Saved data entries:
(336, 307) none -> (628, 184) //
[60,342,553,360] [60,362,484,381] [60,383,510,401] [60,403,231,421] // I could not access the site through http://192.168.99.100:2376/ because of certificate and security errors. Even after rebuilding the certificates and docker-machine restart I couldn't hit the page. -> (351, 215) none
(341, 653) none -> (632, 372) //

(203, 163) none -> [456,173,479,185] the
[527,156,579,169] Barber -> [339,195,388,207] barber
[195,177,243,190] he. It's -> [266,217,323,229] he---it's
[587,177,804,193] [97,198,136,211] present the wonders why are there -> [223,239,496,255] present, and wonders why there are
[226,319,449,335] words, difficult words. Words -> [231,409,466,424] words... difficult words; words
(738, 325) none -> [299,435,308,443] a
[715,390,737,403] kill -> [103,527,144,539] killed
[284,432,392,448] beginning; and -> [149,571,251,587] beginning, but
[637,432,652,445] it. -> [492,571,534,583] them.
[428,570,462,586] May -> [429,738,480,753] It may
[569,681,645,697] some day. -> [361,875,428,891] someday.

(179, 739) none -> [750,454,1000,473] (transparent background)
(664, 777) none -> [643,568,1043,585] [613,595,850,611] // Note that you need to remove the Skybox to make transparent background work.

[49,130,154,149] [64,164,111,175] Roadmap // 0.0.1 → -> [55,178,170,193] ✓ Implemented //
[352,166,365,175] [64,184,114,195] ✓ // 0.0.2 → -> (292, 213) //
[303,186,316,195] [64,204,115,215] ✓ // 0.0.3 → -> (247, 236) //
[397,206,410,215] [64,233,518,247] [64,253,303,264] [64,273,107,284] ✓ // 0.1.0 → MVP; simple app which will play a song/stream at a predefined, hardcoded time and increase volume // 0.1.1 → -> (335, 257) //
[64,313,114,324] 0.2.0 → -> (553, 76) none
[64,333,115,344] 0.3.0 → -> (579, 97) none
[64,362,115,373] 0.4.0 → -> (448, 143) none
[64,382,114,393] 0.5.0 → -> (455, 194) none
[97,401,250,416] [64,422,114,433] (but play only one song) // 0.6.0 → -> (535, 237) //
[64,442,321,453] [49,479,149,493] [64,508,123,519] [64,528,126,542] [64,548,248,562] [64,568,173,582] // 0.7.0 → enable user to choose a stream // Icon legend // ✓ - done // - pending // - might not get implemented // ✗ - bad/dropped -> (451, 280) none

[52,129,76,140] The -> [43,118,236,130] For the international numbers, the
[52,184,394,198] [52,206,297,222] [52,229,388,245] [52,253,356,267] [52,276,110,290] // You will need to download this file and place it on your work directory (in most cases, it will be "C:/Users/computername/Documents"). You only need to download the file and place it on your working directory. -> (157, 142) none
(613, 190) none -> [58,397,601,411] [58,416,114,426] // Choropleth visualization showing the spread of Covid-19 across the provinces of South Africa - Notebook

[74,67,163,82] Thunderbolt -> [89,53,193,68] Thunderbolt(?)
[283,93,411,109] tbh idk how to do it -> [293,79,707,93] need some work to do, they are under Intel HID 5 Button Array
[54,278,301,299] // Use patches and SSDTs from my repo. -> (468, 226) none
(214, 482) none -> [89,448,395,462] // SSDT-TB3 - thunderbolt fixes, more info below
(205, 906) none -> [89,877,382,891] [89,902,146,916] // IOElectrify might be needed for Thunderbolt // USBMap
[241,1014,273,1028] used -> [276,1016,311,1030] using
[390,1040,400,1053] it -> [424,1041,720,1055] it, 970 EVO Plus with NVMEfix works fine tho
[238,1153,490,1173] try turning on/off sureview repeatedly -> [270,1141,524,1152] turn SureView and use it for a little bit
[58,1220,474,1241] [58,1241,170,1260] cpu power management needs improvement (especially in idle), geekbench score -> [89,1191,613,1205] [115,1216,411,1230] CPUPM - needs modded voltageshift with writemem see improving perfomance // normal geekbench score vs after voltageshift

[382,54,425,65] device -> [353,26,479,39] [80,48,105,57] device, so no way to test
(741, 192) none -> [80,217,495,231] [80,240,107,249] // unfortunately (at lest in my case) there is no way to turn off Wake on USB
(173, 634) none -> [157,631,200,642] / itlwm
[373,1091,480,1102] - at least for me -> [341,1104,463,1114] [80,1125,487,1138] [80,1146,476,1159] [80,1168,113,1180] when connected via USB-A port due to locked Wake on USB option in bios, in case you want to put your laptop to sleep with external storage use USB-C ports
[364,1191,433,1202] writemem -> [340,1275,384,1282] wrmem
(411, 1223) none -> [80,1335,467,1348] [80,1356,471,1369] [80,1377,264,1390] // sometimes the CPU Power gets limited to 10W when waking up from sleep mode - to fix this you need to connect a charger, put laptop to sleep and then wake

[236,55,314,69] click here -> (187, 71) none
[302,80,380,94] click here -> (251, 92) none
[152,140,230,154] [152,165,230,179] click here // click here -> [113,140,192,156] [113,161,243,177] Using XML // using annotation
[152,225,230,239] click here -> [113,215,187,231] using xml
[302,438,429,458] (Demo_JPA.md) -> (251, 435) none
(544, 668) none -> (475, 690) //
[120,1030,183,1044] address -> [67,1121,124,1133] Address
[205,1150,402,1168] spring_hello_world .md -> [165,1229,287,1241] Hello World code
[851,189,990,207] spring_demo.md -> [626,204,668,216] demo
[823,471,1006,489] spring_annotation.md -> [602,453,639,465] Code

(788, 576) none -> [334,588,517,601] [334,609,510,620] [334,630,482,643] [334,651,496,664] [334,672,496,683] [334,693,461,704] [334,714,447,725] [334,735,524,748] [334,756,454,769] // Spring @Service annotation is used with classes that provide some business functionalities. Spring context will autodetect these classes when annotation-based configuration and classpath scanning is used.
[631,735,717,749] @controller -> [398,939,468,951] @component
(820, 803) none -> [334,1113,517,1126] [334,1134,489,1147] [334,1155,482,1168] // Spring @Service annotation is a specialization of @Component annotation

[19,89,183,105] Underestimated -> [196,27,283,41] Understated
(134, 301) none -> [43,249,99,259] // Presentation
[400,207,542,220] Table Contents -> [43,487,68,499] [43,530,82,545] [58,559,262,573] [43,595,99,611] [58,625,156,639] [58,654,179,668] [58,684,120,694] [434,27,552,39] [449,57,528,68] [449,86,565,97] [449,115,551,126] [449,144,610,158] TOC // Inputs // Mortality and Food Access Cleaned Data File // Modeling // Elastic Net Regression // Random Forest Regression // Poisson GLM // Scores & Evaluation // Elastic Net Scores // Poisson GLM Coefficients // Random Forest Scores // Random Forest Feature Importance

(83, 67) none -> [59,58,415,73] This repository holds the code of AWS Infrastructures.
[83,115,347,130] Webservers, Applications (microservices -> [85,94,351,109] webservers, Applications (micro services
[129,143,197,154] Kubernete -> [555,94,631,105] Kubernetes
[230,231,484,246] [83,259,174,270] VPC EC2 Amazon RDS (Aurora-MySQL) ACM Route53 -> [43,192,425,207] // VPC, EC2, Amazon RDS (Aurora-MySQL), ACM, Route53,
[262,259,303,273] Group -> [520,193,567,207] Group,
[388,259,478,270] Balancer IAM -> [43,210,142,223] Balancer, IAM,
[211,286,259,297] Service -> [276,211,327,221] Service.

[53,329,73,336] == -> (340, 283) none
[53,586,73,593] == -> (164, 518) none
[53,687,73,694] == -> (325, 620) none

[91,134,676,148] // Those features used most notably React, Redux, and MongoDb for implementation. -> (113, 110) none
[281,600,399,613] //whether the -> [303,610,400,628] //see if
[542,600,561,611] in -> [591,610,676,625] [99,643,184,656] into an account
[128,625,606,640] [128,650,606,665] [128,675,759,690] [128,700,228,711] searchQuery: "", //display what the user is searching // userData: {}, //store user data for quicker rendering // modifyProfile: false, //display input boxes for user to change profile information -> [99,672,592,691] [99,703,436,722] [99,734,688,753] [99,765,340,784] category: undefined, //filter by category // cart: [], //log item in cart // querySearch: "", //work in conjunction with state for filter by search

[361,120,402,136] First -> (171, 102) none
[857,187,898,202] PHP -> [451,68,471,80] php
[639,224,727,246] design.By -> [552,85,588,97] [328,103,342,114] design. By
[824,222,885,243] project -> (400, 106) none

Problem description ▸ The answer should consist only of the lines from the one containing "[129,143,197,154] Kubernete ->" through the last line of the data, given again exactly.

Completed exercise ▸
[129,143,197,154] Kubernete -> [555,94,631,105] Kubernetes
[230,231,484,246] [83,259,174,270] VPC EC2 Amazon RDS (Aurora-MySQL) ACM Route53 -> [43,192,425,207] // VPC, EC2, Amazon RDS (Aurora-MySQL), ACM, Route53,
[262,259,303,273] Group -> [520,193,567,207] Group,
[388,259,478,270] Balancer IAM -> [43,210,142,223] Balancer, IAM,
[211,286,259,297] Service -> [276,211,327,221] Service.

[53,329,73,336] == -> (340, 283) none
[53,586,73,593] == -> (164, 518) none
[53,687,73,694] == -> (325, 620) none

[91,134,676,148] // Those features used most notably React, Redux, and MongoDb for implementation. -> (113, 110) none
[281,600,399,613] //whether the -> [303,610,400,628] //see if
[542,600,561,611] in -> [591,610,676,625] [99,643,184,656] into an account
[128,625,606,640] [128,650,606,665] [128,675,759,690] [128,700,228,711] searchQuery: "", //display what the user is searching // userData: {}, //store user data for quicker rendering // modifyProfile: false, //display input boxes for user to change profile information -> [99,672,592,691] [99,703,436,722] [99,734,688,753] [99,765,340,784] category: undefined, //filter by category // cart: [], //log item in cart // querySearch: "", //work in conjunction with state for filter by search

[361,120,402,136] First -> (171, 102) none
[857,187,898,202] PHP -> [451,68,471,80] php
[639,224,727,246] design.By -> [552,85,588,97] [328,103,342,114] design. By
[824,222,885,243] project -> (400, 106) none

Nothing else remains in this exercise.